# 1939? BF Goodrich Streamline



## dfa242 (May 17, 2013)

A few bumps and bruises and the grips went missing long ago but I think this one should clean up pretty well - please correct me if I'm mistaken, but I think this is a '39.


----------



## ohdeebee (May 17, 2013)

Looks like '39 to me. Nice find!


----------



## cyclonecoaster.com (May 17, 2013)

*Looks like a 1939 to me too .....*

Tall Frame -- cool looking bicycle


----------



## airflo11 (May 17, 2013)

Awesome bike!  I want it!


----------



## rollfaster (May 17, 2013)

*1939 streamline*

that goes for me as well.:o


----------



## jkent (May 17, 2013)

Sweet bike! Glad it has found a good home, but if you ever decide to let it go i'm willing to pay ALL relocating fees!!


----------



## Larmo63 (May 17, 2013)

I noticed too, tall frame.

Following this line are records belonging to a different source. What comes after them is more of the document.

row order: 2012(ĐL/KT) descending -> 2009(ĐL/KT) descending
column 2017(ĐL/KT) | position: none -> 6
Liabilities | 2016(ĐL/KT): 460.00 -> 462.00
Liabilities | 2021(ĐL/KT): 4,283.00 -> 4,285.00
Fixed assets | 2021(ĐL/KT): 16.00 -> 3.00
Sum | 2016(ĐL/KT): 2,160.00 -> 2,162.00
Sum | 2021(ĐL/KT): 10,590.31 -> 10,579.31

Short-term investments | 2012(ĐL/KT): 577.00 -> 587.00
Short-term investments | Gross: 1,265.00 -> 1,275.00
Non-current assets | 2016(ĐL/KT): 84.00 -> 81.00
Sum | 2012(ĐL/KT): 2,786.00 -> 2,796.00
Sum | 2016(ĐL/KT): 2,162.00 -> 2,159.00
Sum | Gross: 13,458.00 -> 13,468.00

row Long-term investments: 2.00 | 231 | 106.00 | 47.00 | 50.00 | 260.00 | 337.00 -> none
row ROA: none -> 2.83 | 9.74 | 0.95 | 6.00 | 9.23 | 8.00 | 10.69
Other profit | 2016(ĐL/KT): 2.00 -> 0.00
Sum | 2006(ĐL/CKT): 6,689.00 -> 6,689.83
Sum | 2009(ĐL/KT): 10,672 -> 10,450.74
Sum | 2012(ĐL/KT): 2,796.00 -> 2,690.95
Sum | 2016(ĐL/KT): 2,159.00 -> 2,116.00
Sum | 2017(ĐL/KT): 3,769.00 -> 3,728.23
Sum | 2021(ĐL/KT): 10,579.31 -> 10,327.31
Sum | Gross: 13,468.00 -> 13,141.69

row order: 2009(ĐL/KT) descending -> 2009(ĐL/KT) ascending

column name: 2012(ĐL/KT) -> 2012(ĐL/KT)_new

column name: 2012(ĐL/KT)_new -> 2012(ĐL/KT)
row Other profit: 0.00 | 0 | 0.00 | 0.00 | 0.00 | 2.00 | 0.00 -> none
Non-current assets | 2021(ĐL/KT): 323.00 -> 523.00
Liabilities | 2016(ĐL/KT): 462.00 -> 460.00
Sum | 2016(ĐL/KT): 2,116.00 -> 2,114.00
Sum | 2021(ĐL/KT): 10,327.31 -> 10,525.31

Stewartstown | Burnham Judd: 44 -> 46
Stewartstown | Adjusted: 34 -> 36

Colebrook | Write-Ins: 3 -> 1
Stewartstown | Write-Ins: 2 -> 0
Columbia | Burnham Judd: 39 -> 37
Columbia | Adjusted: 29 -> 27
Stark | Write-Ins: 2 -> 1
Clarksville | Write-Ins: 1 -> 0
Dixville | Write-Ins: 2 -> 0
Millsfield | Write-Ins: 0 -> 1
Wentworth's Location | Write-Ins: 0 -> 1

Some here love those....!

Great bike, Dean....!


----------



## Ozark Flyer (May 18, 2013)

Man that's nice.   Really nice.


----------



## Larmo63 (May 18, 2013)

Dean might have to be nominated for the "finding the best bikes on a consistent basis"

Oscar...... Dang, that is A(fricking)nother cool bike you found.........


----------